Review for Waterfront
‘Waterfront’ is a highly stylised, dark melodrama, pre-dating the British ‘kitchen-sink’ working-class dramas by half a decade, yet using much the same approach and themes. It’s certainly a very worthwhile curio, featuring as it does a compelling performance from the manic, Keith Moon-like Robert Newton as well as a very early turn for a youthful Richard Burton, here in his third feature and the first in a relatively leading role.
Newton plays to type as Peter McCabe, an irresponsible, selfish drinking merchant seaman who we see cruelly leave his wife and children to fend for themselves as he boards a ship with no intention of returning. So as he departs, we start the story of his abandoned family, struggling to make ends meet and yet, despite their abject poverty, pulling together and eventually even achieving a scholarship opportunity for the youngest son who never met his father who little knew that his wife was expecting a third child as he left.
The two older sisters are both still also living in the flat with their mother although the oldest is waiting to marry a handsome young Ship’s Engineer who, just after proposing, falls foul of the pre-war depression and joins the ranks of the mass unemployed in Liverpool. The younger sister, on the other hand, has fallen in with a flashy upper-class privileged young man with a car, money and enough arrogance for an army (played brilliantly by Kenneth Griffith, more typically playing the token Welshman).

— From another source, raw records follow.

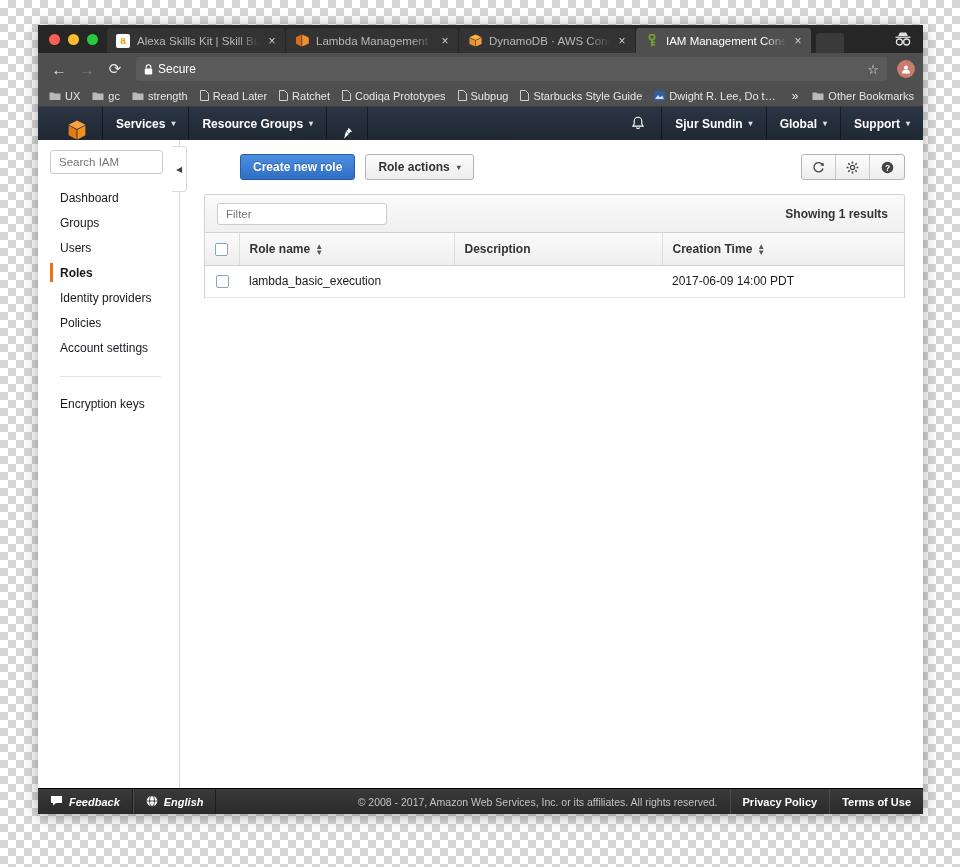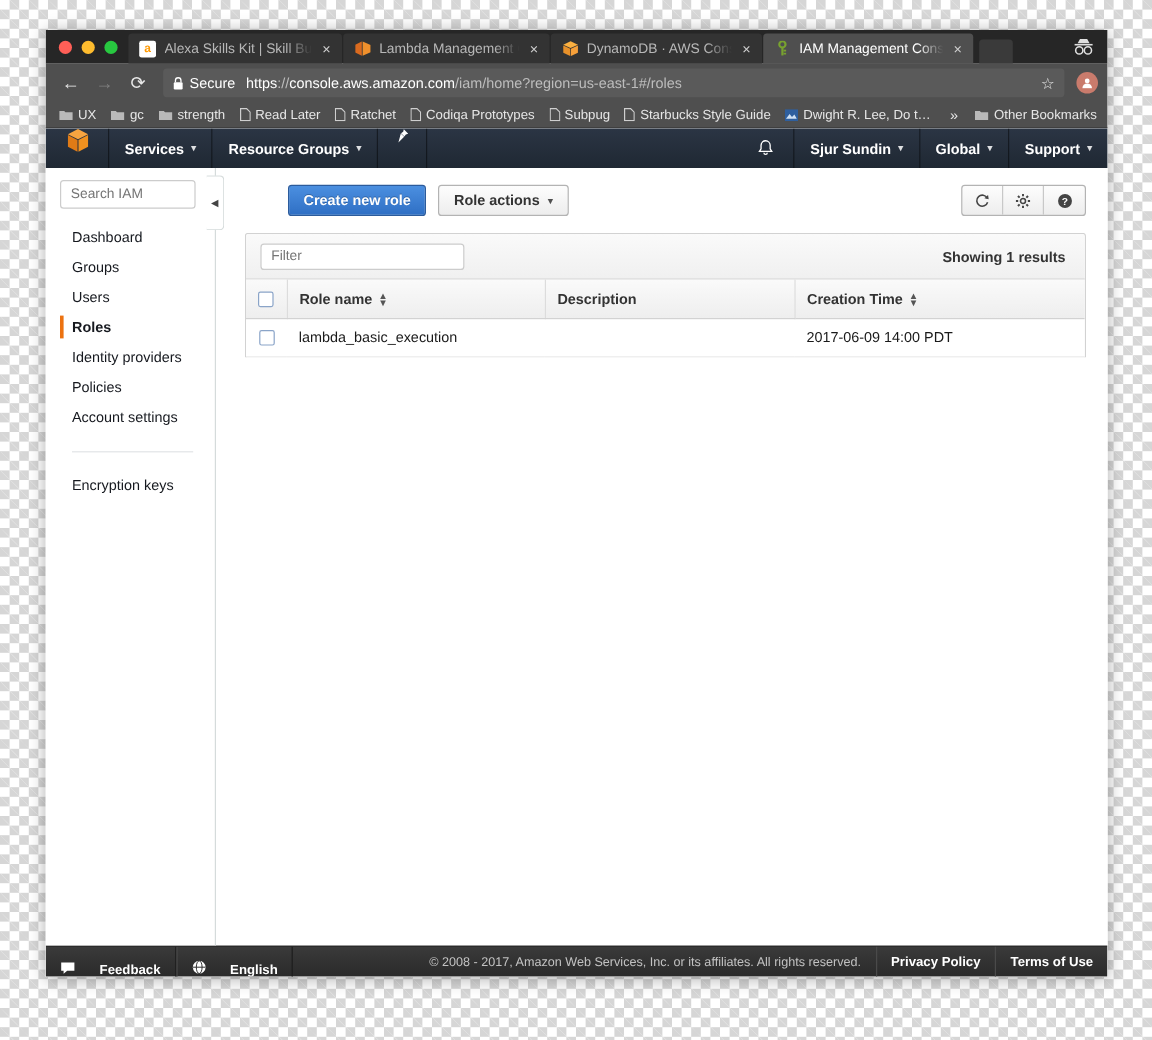--- a/index.html
+++ b/index.html
@@ -198,25 +198,25 @@
     overflow: hidden;
   }
 
   
   #aws-nav {
     flex: 0 0 33px;
     height: 33px;
     background: #232f3e;
     background-image: linear-gradient(to bottom, #2b3544 0%, #1f2833 100%);
     display: flex;
-    align-items: flex-start;
+    align-items: flex-end;
     color: #ffffff;
     font-size: 12px;
     font-weight: bold;
-    padding-left: 18px;
+    padding-left: 30px;
   }
   #aws-cube { width: 18px; height: 20px; margin-right: 16px; display:flex; align-items:center; }
   .nav-divider { width: 1px; height: 33px; background: #000; opacity: .45; }
   .nav-item {
     padding: 0 13px;
     height: 33px;
     display: flex; align-items: center; gap: 6px;
     white-space: nowrap;
   }
   .caret { font-size: 8px; opacity: .85; }
@@ -439,27 +439,28 @@
     background-image: linear-gradient(to bottom, #3a3a3a 0%, #2a2a2a 100%);
     display: flex;
     align-items: center;
     color: #ffffff;
     font-size: 11px;
     border-top: 1px solid #000;
   }
   .footer-btn {
     height: 26px;
     display: flex;
-    align-items: flex-end;
-    gap: 20px;
+    align-items: center;
+    gap: 6px;
     padding: 0 12px;
     font-weight: bold;
     border-right: 1px solid #1d1d1d;
     border-left: 1px solid #4a4a4a;
     white-space: nowrap;
+    font-style: italic;
   }
   .footer-btn:first-child { border-left: none; }
   #footer-copy {
     margin-left: auto;
     font-size: 10.5px;
     color: #c2c2c2;
     padding: 0 12px;
     white-space: nowrap;
   }
   .footer-link {
@@ -544,21 +545,20 @@
     <div class="nav-btn">⟳</div>
 
     <div id="omnibox">
       <span id="lock-icon">
         <svg width="9" height="11" viewBox="0 0 9 11">
           <path d="M2.2 4.6 V3.1 a2.3 2.3 0 0 1 4.6 0 V4.6" fill="none" stroke="#ffffff" stroke-width="1.1"></path>
           <rect x="0.8" y="4.5" width="7.4" height="6" rx="1" fill="#ffffff"></rect>
         </svg>
       </span>
       <span id="secure-label">Secure</span>
-      <span class="url-text"><span class="url-strong">https</span><span class="url-dim">://</span><span class="url-strong">console.aws.amazon.com</span><span class="url-dim">/iam/home?region=us-east-1#/roles</span></span>
       <span id="star-icon">☆</span>
     </div>
 
     <div id="profile-avatar">
       <svg width="10" height="10" viewBox="0 0 10 10">
           <circle cx="5" cy="3.4" r="2" fill="#fff"></circle>
           <path d="M1 9.5 a4 4 0 0 1 8 0 Z" fill="#fff"></path>
         </svg>
     </div>
   </div>

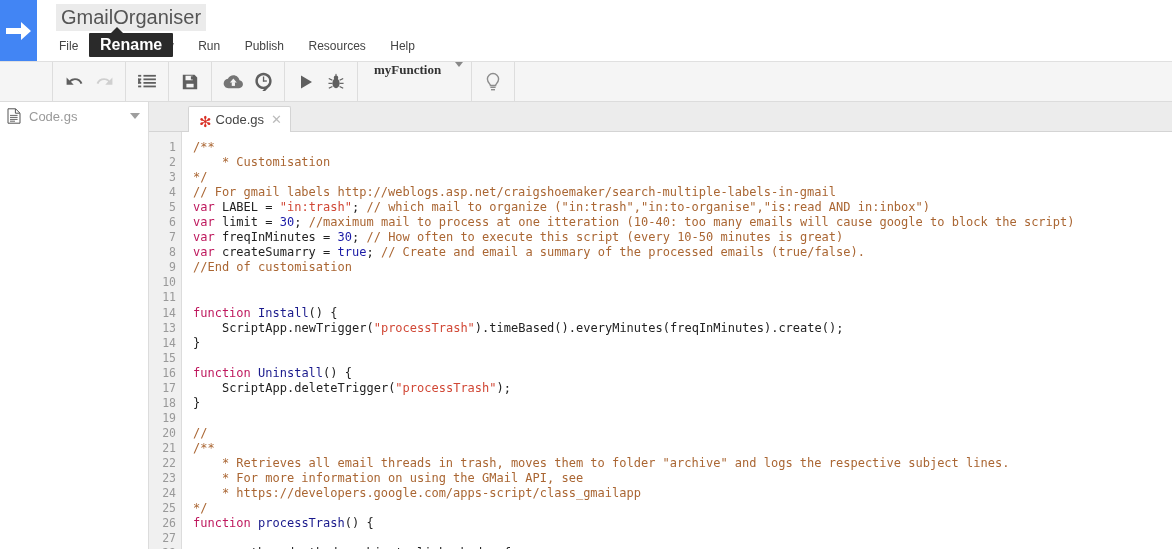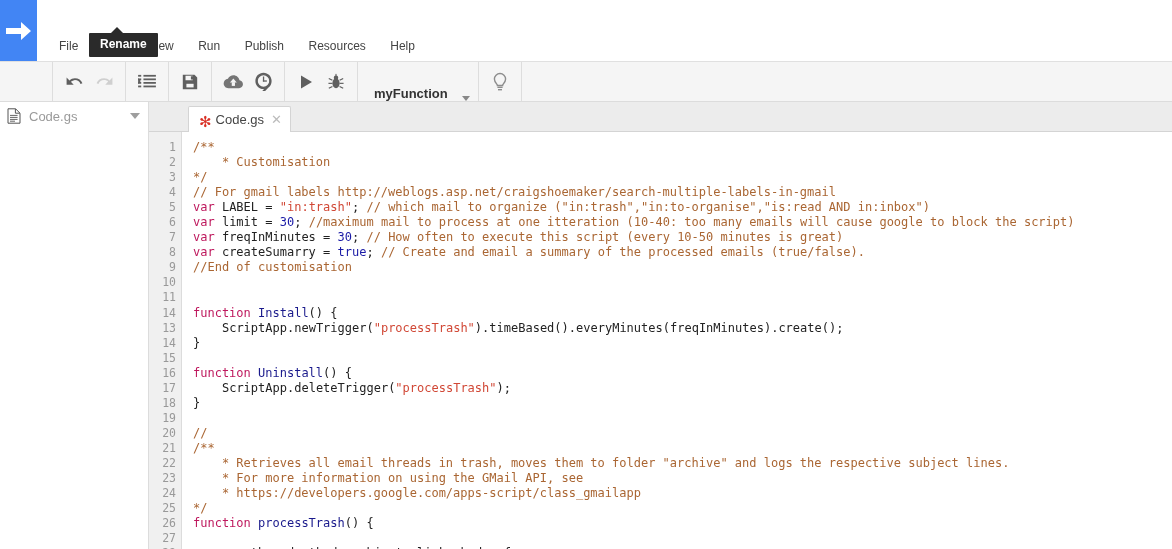--- a/index.html
+++ b/index.html
@@ -68,21 +68,21 @@
   }
   .menu-item:first-child { padding-left: 3px; }
 
   
   .tooltip {
     position: absolute;
     left: 89px;
     top: 33px;
     background: #2a2a2a;
     color: #ffffff;
-    font-size: 12px;
+    font-size: 16px;
     font-weight: bold;
     padding: 5px 11px 6px 11px;
     line-height: 13px;
     border-radius: 1px;
     z-index: 30;
     white-space: nowrap;
   }
   .tooltip .tip-arrow {
     position: absolute;
     top: -6px;
@@ -118,25 +118,26 @@
     display: flex;
     align-items: center;
     justify-content: center;
     cursor: pointer;
   }
   .tb-btn svg { display: block; }
   .tb-btn.disabled { opacity: 0.35; }
 
   .fn-select {
     display: flex;
-    align-items: flex-end;
+    align-items: flex-start;
     height: 39px;
     padding: 0 8px 0 16px;
     border-right: 1px solid #dddddd;
     cursor: pointer;
+    font-family: Liberation Serif, serif;
   }
   .fn-name {
     font-size: 13px;
     color: #333333;
     font-weight: bold;
     margin-right: 14px;
     white-space: nowrap;
   }
   .caret {
     width: 0; height: 0;
@@ -281,20 +282,23 @@
 <body>
 
 <div class="topbar">
 
   <div class="logo-tile">
     <svg width="26" height="22" viewBox="0 0 26 22" aria-hidden="true">
       <path d="M0 8 L15 8 L15 2 L25 11 L15 20 L15 14 L0 14 Z" fill="#ffffff"></path>
     </svg>
   </div>
 
+  <div class="title-block">
+    <span class="doc-title">GmailOrganiser</span>
+  </div>
 
   <div class="menubar">
     <span class="menu-item">File</span>
     <span class="menu-item">Edit</span>
     <span class="menu-item">View</span>
     <span class="menu-item">Run</span>
     <span class="menu-item">Publish</span>
     <span class="menu-item">Resources</span>
     <span class="menu-item">Help</span>
   </div>

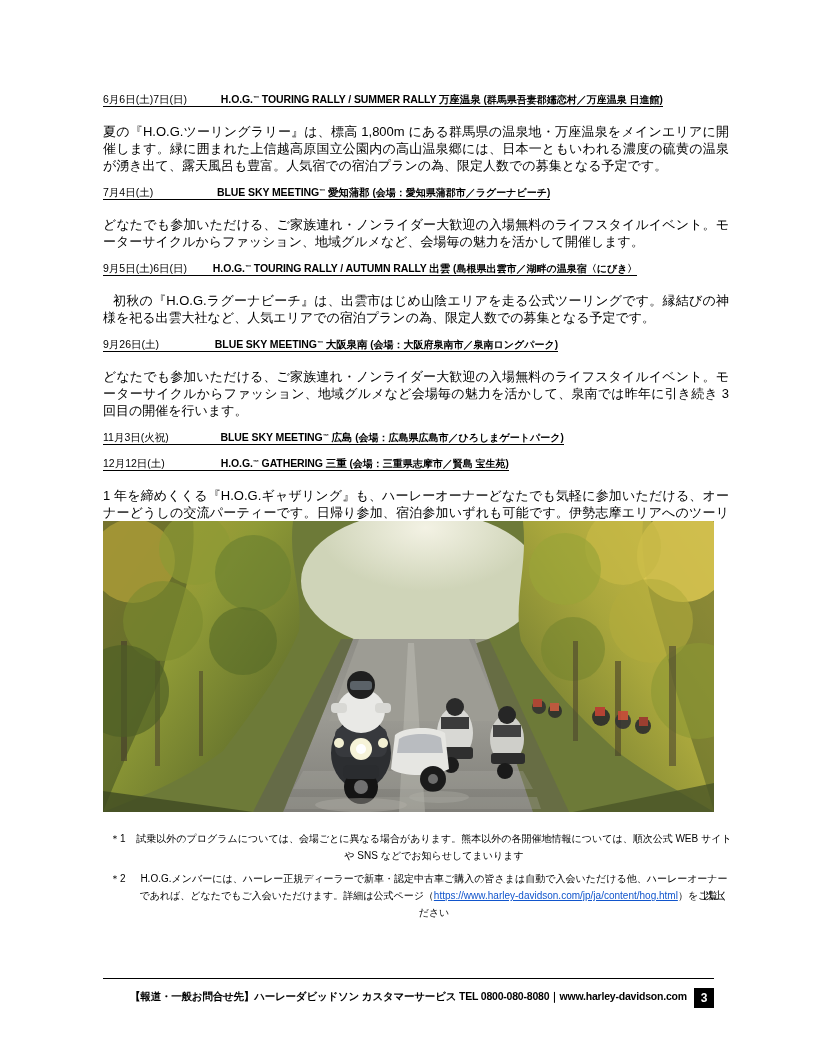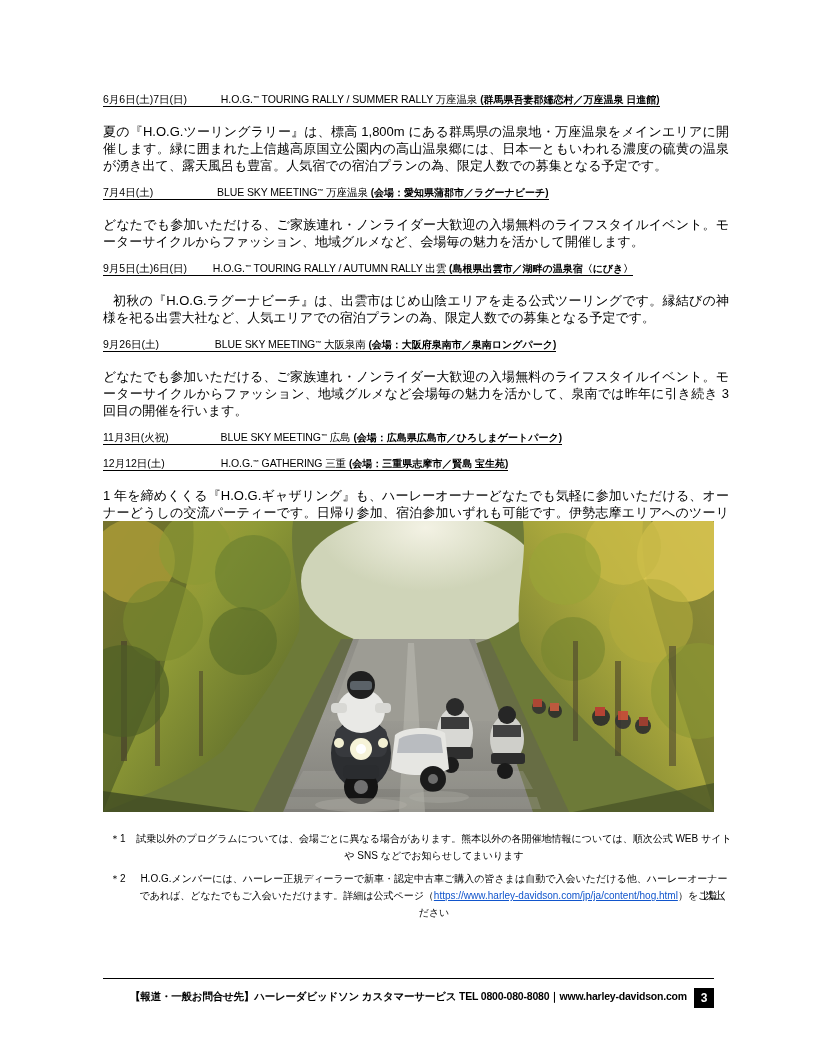--- a/index.html
+++ b/index.html
@@ -36,21 +36,21 @@
     font-weight: bold;
     white-space: nowrap;
   }
   .event-head .date {
     display: inline-block;
     font-weight: normal;
     font-size: 10.5px;
     text-align: center;
   }
   .event-head .title {
-    font-weight: normal;
+    font-weight: bold;
     letter-spacing: -0.1px;
   }
   .event-head .tm {
     font-size: 6px;
     vertical-align: top;
     position: relative;
     top: -1px;
   }
   .event-head .venue {
     font-weight: bold;
@@ -166,21 +166,21 @@
         </span>
       </div>
       <div class="event-body">夏の『H.O.G.ツーリングラリー』は、標高 1,800m にある群馬県の温泉地・万座温泉をメインエリアに開催します。緑に囲まれた上信越高原国立公園内の高山温泉郷には、日本一ともいわれる濃度の硫黄の温泉が湧き出て、露天風呂も豊富。人気宿での宿泊プランの為、限定人数での募集となる予定です。</div>
     </div>
 
     <div class="event">
       <div class="event-head">
         <span class="underline">
           <span class="date">7月4日(土)</span>
           <span style="display:inline-block;width:58px"></span>
-          <span class="title">BLUE SKY MEETING</span><span class="tm">™</span><span class="title"> 万座温泉</span>
+          <span class="title">BLUE SKY MEETING</span><span class="tm">™</span><span class="title"> 愛知蒲郡</span>
           <span class="venue">(会場：愛知県蒲郡市／ラグーナビーチ)</span>
         </span>
       </div>
       <div class="event-body">どなたでも参加いただける、ご家族連れ・ノンライダー大歓迎の入場無料のライフスタイルイベント。モーターサイクルからファッション、地域グルメなど、会場毎の魅力を活かして開催します。</div>
     </div>
 
     <div class="event">
       <div class="event-head">
         <span class="underline">
           <span class="date">9月5日(土)6日(日)</span>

When McCabe returns fourteen years later, he is down on his luck, and filled with rage and resentment about a young engineer taking his rightful position on a ship, he ends up stabbing him to death. Ironically, by killing an engineer a place becomes available for his oldest daughter’s fiancé who can now marry – all part of life’s rich and winding tapestry.
When his wife visits him in prison she brings the son to McCabe and for the first time we see a more human side as he is filled with pride as the son recites some Latin for him. With that, he feels that he can go to his grave in peace.
Newton's over-the-top performance works well In the context and support performances from Susan Shaw (as the oldest daughter) and Kathleen Harrison as his wife are top-notch. Burton delivers a strangely haunted and under-stated performance, somehow reflecting the utter gloom of his situation. It’s all terribly melodramatic and not particularly pleasant viewing yet somehow rattles along, thanks to some of the stronger performances.
The Blu-Ray transfer is as good as you could expect for such a marginal film and, whilst not perfect, is still a pleasure to watch. The contrast levels are great with some really solid deep blacks in what feels like very high definition.
An image gallery is the disc’s only extra feature although, if I had a Blu-Ray disc player on my PC, I believe you can access some press materials in PDF form.
A good film, although perhaps not a great one, but its release will give much pleasure to fans of Robert Newton and Richard Burton. Well worth a look.